I'm trying to solve the following scenario in nodejs in a performant meaner.
- I have a 100Mb worth of jsons which I need to process and the time function to process each entry is about
O(sweet_jesus(n))
. In real time it takes about ~4-5 seconds for each entry. - The only silver lining that I can totally run the processing of each entry individually (about 900 entries in total), they are unrelated.
My first choice was to go for worker_threads
with node-worker-threads-pool
:
import fs from 'fs';
import path from 'path';
import _ from 'lodash';
import moment from 'moment';
import workerPool from 'node-worker-threads-pool';
function generateShortEvaluationsByWorkers(){
const pool = new workerPool.StaticPool({
size: 10,
task: path.resolve('src/simulator/evaluationGenerator.js')
});
let simulationEvaluations = [];
const promises = [];
fs.readdirSync(path.resolve(`results/companies`)).forEach(file => {
const rawData = fs.readFileSync(path.resolve(`results/companies/${file}`));
const company = JSON.parse(rawData);
console.log(new Date(), ": company parsed, sending it for processing:", file);
promises.push(pool.exec(company).then(result=>{
simulationEvaluations.push(result);
}));
});
Promise.all(promises).then(()=>{
fs.writeFileSync(
path.resolve(`results/bundles/simulationEvaluations.json`), JSON.stringify(simulationEvaluations, null, 2)
);
pool.destroy();
})
}
The above code runs beautifully, it shows that the I/O - of reading all the files and feeding it to the pool - takes about 5-6 seconds...
But after that there is absolutely no difference whatsoever compared to running whole thing in a single thread. The logs do show that the processing of the individual files no longer happen in order as before, so I guess there are some threading happening in the background, but the total time does not change one bit. It takes about an hour either way.
Also my hyper-threaded Intel 8750 with 6 cores (12 logical) shows 86% utilization goes to the node process. So my alleged 10 separate thread doesn't even manage to utilize one full core. - EDIT: I was a retard it does make a huge difference I wrote down the times wrong...

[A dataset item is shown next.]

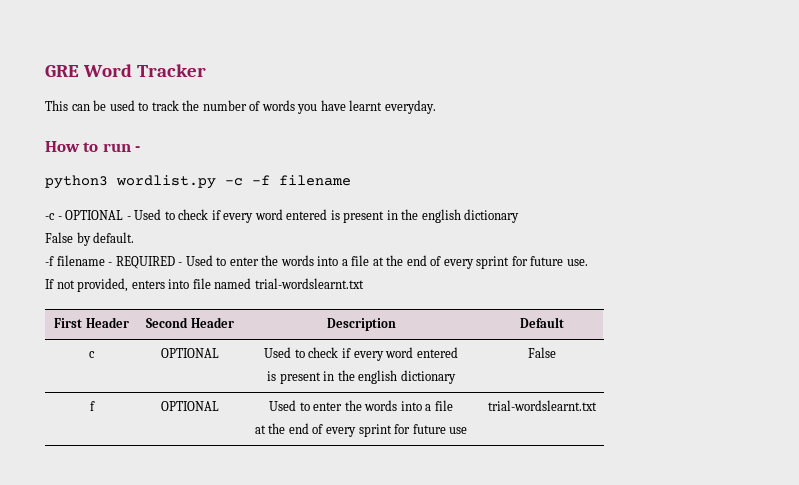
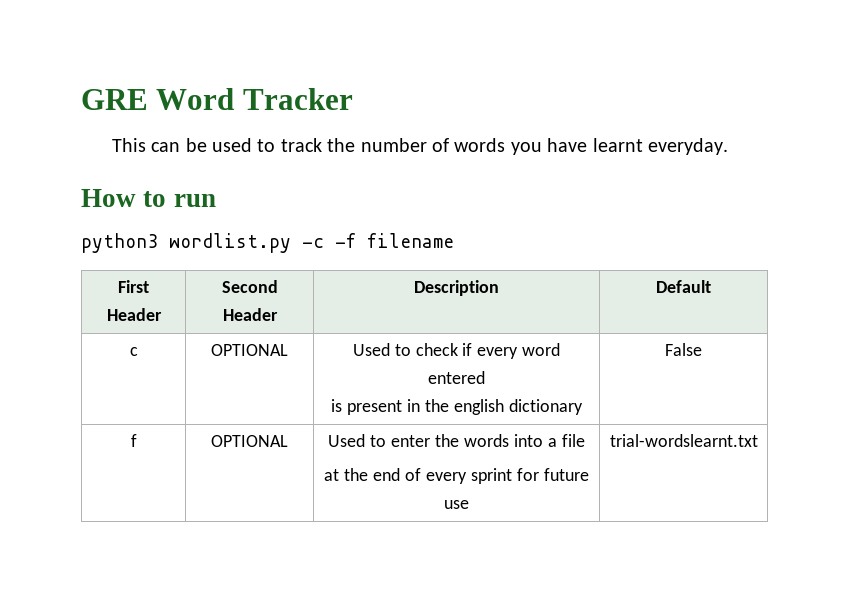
[135,146,141,152] - -> (216, 200) none
[45,209,520,223] [45,232,135,246] [45,255,588,269] [45,278,364,292] // -c - OPTIONAL - Used to check if every word entered is present in the english dictionary // False by default. // -f filename - REQUIRED - Used to enter the words into a file at the end of every sprint for future use. // If not provided, enters into file named trial-wordslearnt.txt -> (454, 240) none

After this I crank the thread pool size up to 100 and slice the number of files down to a 100. And that's where freaky stuff starts to happen. First, all my CPU cores go brrrr and my laptop properly melts through the table as one would expect. OS gives zero responsiveness everything is a slideshow. The first 20 or so files gets processed within the same second after which the processing of individual files go to ~3 seconds each (neatly after each other, one message 3-5 seconds after the other). The last 10 or so files gets processed within the same second again.
- Why does 10 threads doesn't make a difference compared to 1 thread?

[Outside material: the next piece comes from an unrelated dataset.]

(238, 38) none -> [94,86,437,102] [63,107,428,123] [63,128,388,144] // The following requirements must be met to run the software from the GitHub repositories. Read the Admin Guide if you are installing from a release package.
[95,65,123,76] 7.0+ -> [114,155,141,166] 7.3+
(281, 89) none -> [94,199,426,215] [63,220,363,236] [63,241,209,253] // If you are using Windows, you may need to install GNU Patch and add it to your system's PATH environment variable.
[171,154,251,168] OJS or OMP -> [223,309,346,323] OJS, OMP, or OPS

- Shouldn't I see files to be processed in clusters, where the cluster size is comparable to the number of logical cores, instead of timestamps one after the other?
- Is there a way to "leave" a core to process something else, while calculations still go to Neptune with all the other cores?
EDIT: I wont delete this, maybe somebody will learn from it :) So to answer my own questions:
- It does, I could not measure, could not write, and could not read my CPU meter either at this point... totally my fault
- This one I still don't fully get, but after a few runs I suspect that when you start a whole buttload of threads, you make the whole system hang so much just by the strain of starting them all that by the time its able to spew out the first log, its already done with a bunch of calculation.
- Yeah this is also kinda obvious, do not use so many threads that the thread management itself will make the OS throw a shitfit.
In the end I got the best results with 11 threads btw.